Павел заметил, что она улыбнулась, решил, что производит на неё странное впечатление. И он не ошибся: большой, громоздкий, он не знал, куда себя деть, как вести себя и что говорить. Обыкновенно смешливый, ироничный, он в беседе с друзьями в карман за словом не лез, но тут не знал, о чём говорить с этой молодой и такой яркой девицей. Он будто бы даже и робел, чего раньше за собой не замечал. А Драгана смотрела на него со всё возрастающим интересом и ждала, о чём же он будет с ней говорить. Но он продолжал молчать, и это несколько смущало девушку. Стороной сознания у неё шли мысли: странные они, русские ребята! Вот и этот... Глаза цвета неопределённого — то ли серо-синие, то ли зелёные. И весь он какой-то нескладный, несобранный, и будто бы даже растерянный. А между тем, ей отец говорил: «Этот физик очень важная птица. На него наши военные возлагают большие надежды». Но вот чего не могла понимать Драгана: парень вроде бы и грубоватый, на учёного мало походит, а она о нём думает. Давно приметила в себе какую-то странную черту: её больше, чем другие, интересуют русские люди, особенно парни.

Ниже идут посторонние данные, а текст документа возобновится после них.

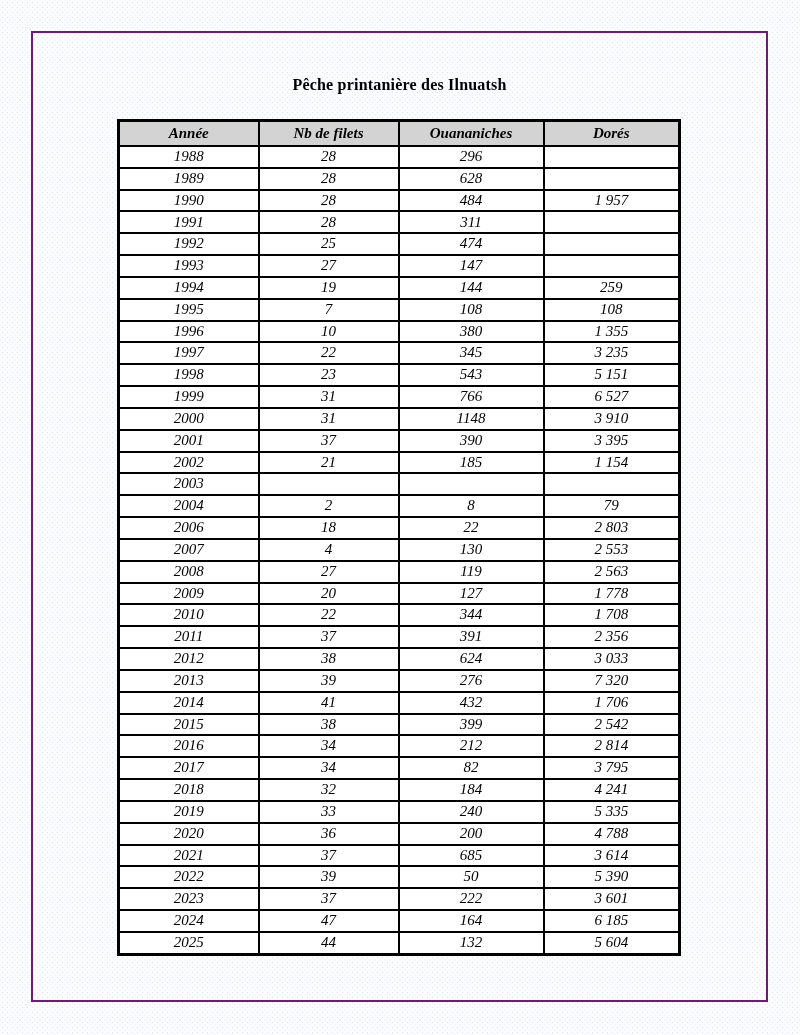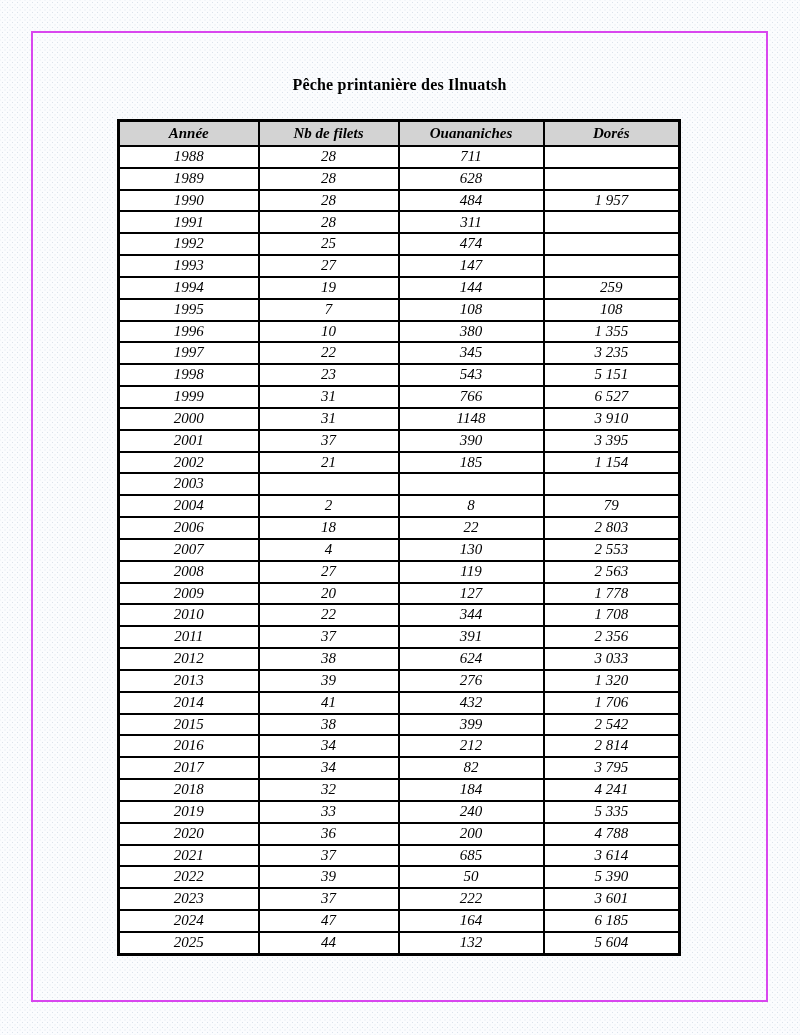"Pêche printanière des Ilnuatsh" .page-frame { border: 2px solid #d946ef -> 2px solid #701a75 }
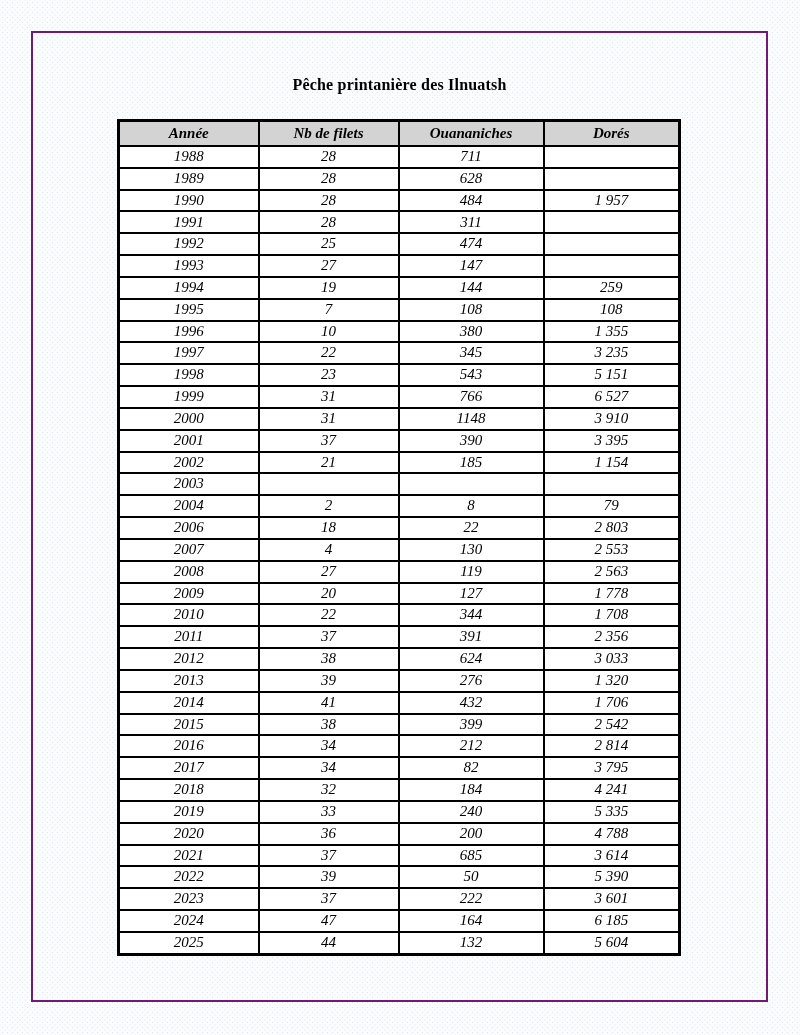"711" td { text: 711 -> 296 }
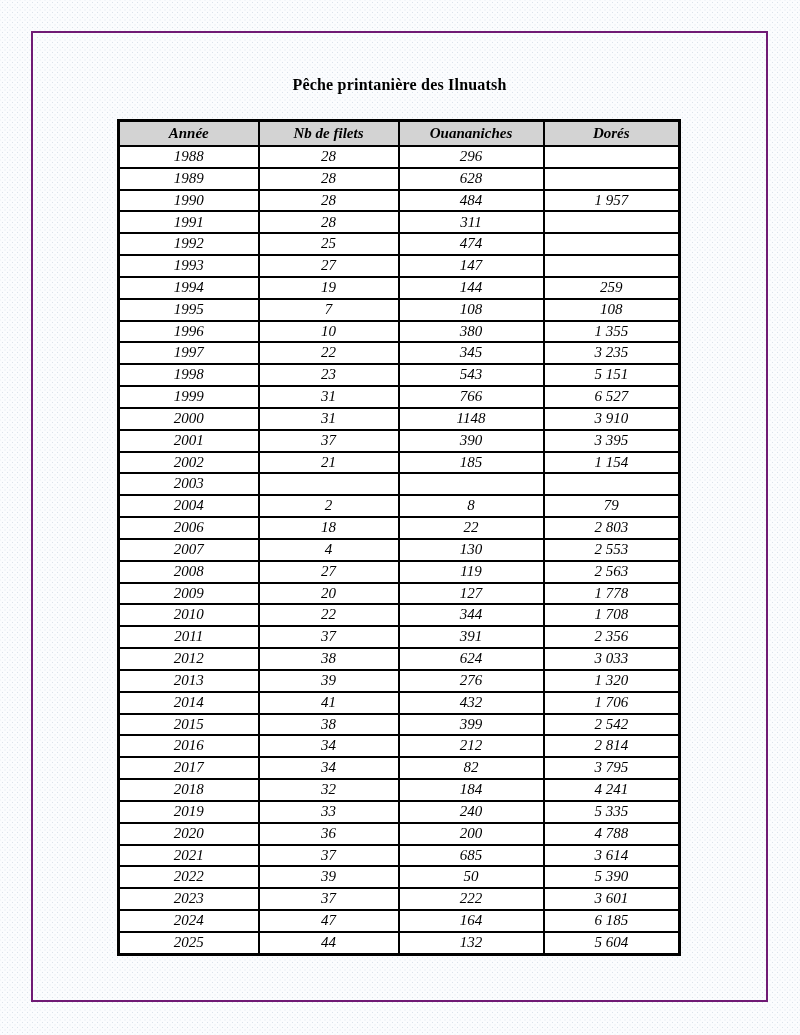"1 320" td { text: 1 320 -> 7 320 }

Мысли эти ей казались не вполне деликатными, она в такие минуты словно бы смотрелась в зеркало и не очень-то себе нравилась. И начинала думать о другом. Но и всё-таки, мысли о любви, о кандидатах в мужья ей всё чаще теперь являлись, и почему-то в этих своих тайных думах предпочтение каждый раз отдавалось ребятам русским. И это был вопрос, на который ответа она не знала. Впрочем, иногда являлись догадки, что тут помимо её воли работает глубинный и неодолимый механизм генетики — та первородная основа, которая служит фундаментом всех наших побуждений, особенно если это касается стороны деторождения. Тут несомненно просматриваются корни древнейших племенных формирований; подтверждение того факта, что русские являются коренным народом, из которого со временем истекли все малые племена славянского людского потока. Драгана имела в своей судьбе два несчастья: одно, что отроду была наделена умом пытливым и глубоким, а второе — Бог привёл её в науку о природе человека и всего живого, в биологию. Здесь она ещё молодой девочкой, едва окончив школу и учась на первом курсе биологического факультета, узнала из лекций и книг о вещах, поразивших её воображение и на всю последующую жизнь ставших руководящими в её поведении. Первое, что овладело умом и сердцем: узнала о последствиях бездумного подхода к замужеству и продолжению рода. Записала себе в тетрадь высказывание английского премьера Дизраэли о том, что смешение людей разных национальностей ведёт к вырождению. Дизраэли был евреем, он много думал о сохранении своего племени, вынужденного жить в рассеянии по всей земле. Лидер мирового еврейства предупреждал своих соплеменников: женитесь и выходите замуж только за своих! Не смешивайтесь, иначе погибнете. Храните свой народ, своё племя, свою семью!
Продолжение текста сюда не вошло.